The Washington Times recently had an article by Tevi Troy and Dr. Jason D. Fodeman about the EMR Stimulus program which talks about how the program might be counterproductive to its goal. The final paragraphs are an interesting perspective:
Unfortunately, Congress and the administration have decided to prioritize “getting it done” over “getting it right.” Other than being able to bring those signs saying “Project funded by the American Recovery and Reinvestment Act” that pop up across the nation’s highways to our hospitals sooner, there does not appear to be much benefit from this approach.
It will take much more than bombarding hospitals with extra computers and complicated, expensive software for health information technology to attain its true promise. It will require the right computers with the right software with properly trained support staff and physicians who know how to use them. All this takes time to establish and time to work out the kinks.

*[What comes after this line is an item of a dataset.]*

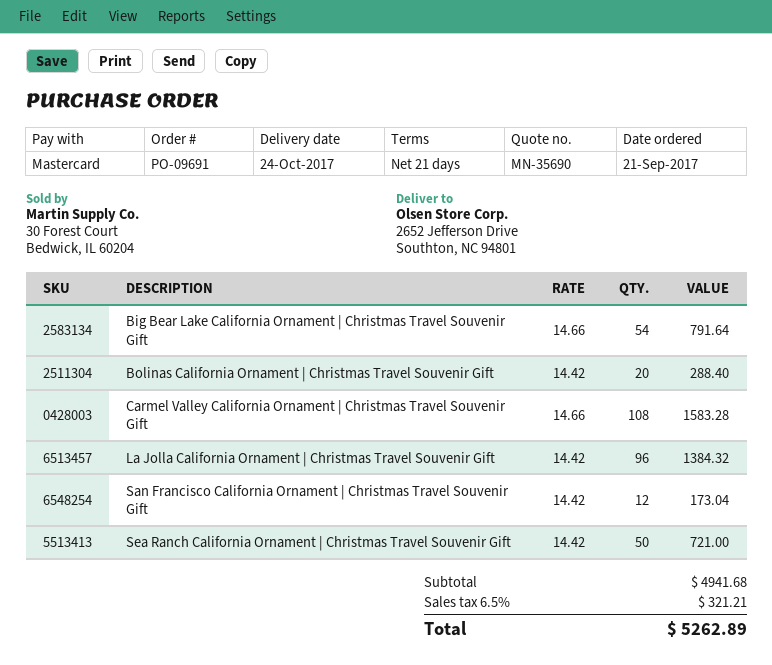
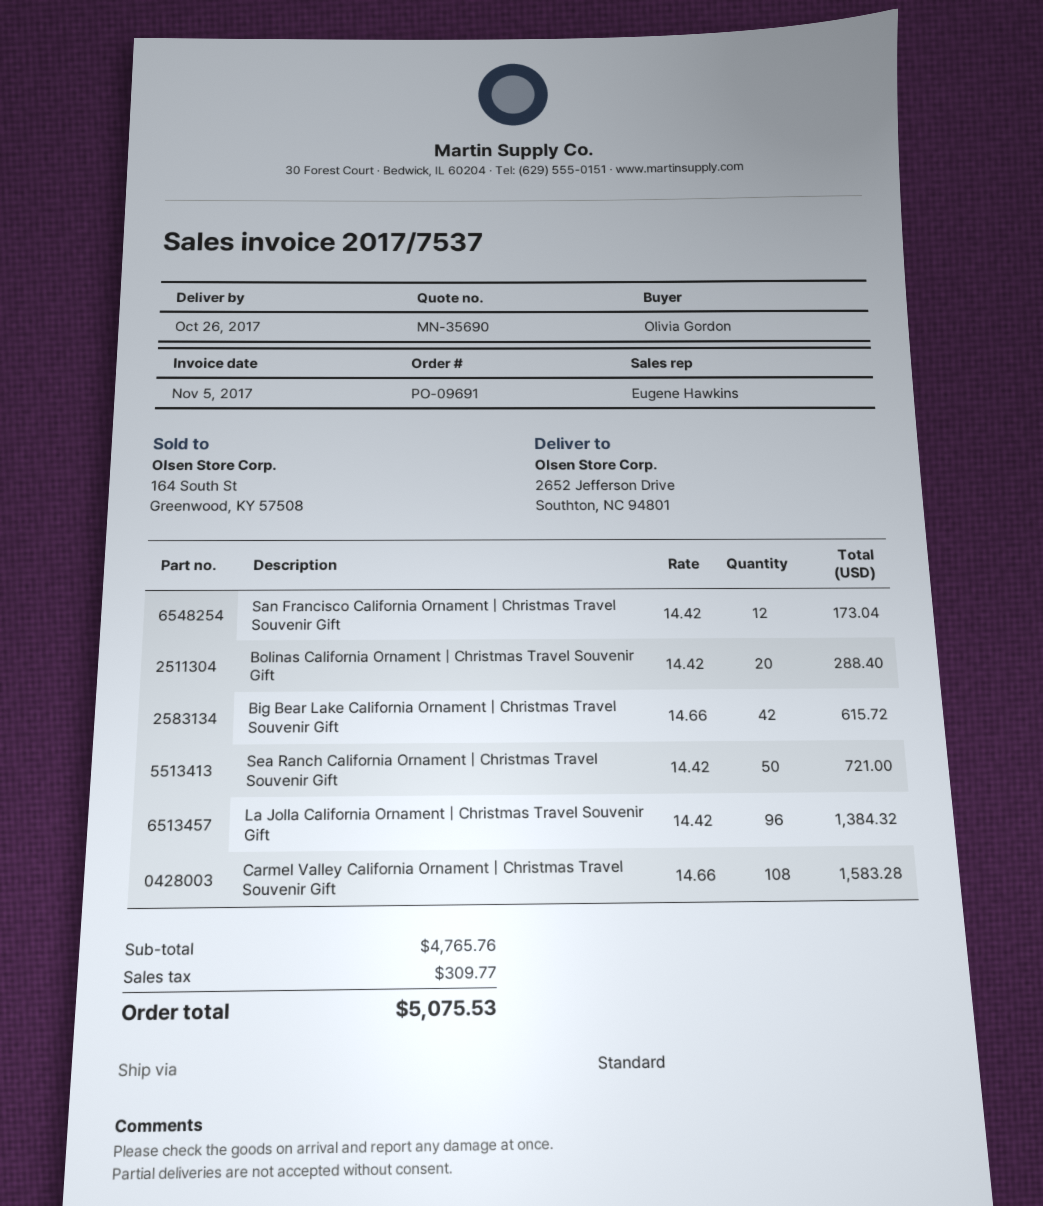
delivery date: 2017-10-24 -> 2017-10-26
Big Bear Lake California Ornament | Christmas Travel Souvenir Gift: 54 x 14.66 = 791.64 -> 42 x 14.66 = 615.72
subtotal: 4941.68 -> 4765.76
tax: 321.21 -> 309.77
total: 5262.89 -> 5075.53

Unfortunately, for whatever reason, the administration is unwilling to devote the time and would prefer to roll the dice and pick up the pieces later. The administration’s rush to establish an interoperable health information technology network may very well prove counterproductive. It easily could waste money, endanger patients and, possibly, do irreparable harm to the technology’s reputation.
I’ve been preaching some of these things for a while, but it’s interesting that the mainstream media is finally starting to pick up the story.
I’d only caution that we not confuse the EMR stimulus with EMR. EMR is no doubt the future of healthcare IT. It’s just important to consider if EMR stimulus is the right approach to getting people to use as the article says “the right computer with the right software.”